[Exercise aim] An exact copy of every entry is needed, without the pictures.

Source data
────

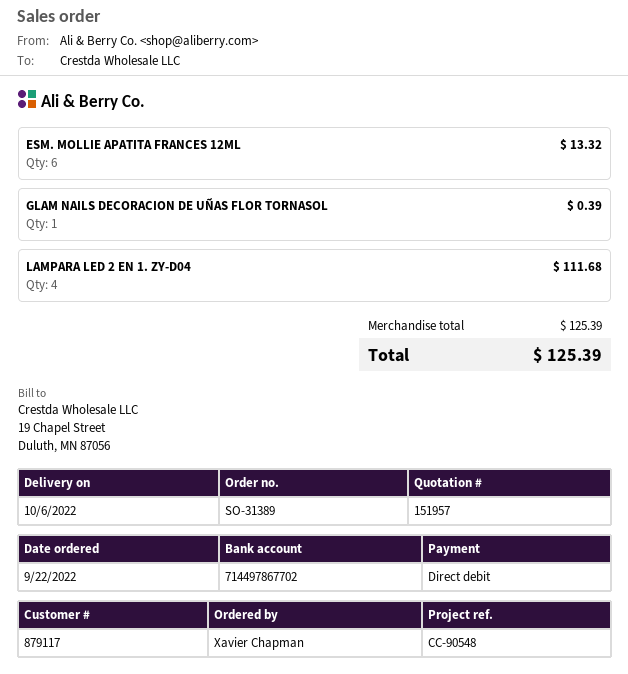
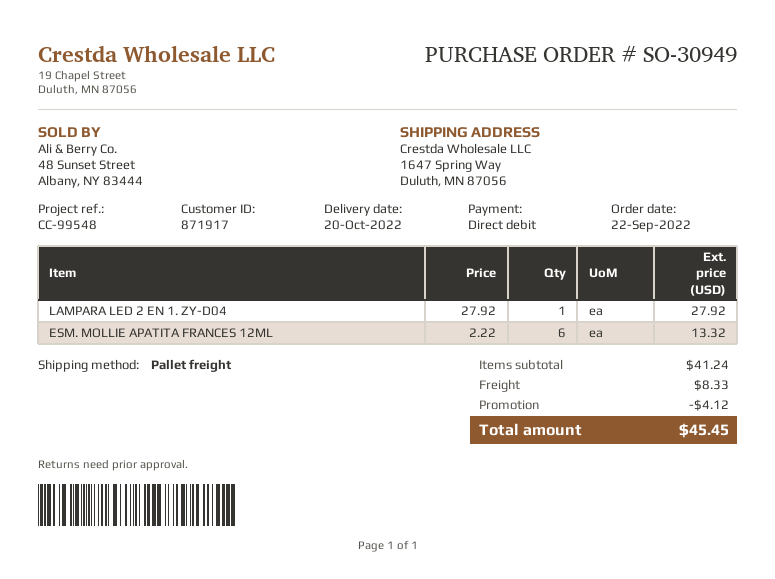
order number: SO-31389 -> SO-30949
delivery date: 2022-10-06 -> 2022-10-20
customer number: 879117 -> 871917
reference: CC-90548 -> CC-99548
GLAM NAILS DECORACION DE UÑAS FLOR TORNASOL: 1 for 0.39 -> none
LAMPARA LED 2 EN 1. ZY-D04: 4 for 111.68 -> 1 for 27.92
subtotal: 125.39 -> 41.24
discount: none -> 4.12
shipping: none -> 8.33
total: 125.39 -> 45.45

────

[Written answer]
order number: SO-31389 -> SO-30949
delivery date: 2022-10-06 -> 2022-10-20
customer number: 879117 -> 871917
reference: CC-90548 -> CC-99548
GLAM NAILS DECORACION DE UÑAS FLOR TORNASOL: 1 for 0.39 -> none
LAMPARA LED 2 EN 1. ZY-D04: 4 for 111.68 -> 1 for 27.92
subtotal: 125.39 -> 41.24
discount: none -> 4.12
shipping: none -> 8.33
total: 125.39 -> 45.45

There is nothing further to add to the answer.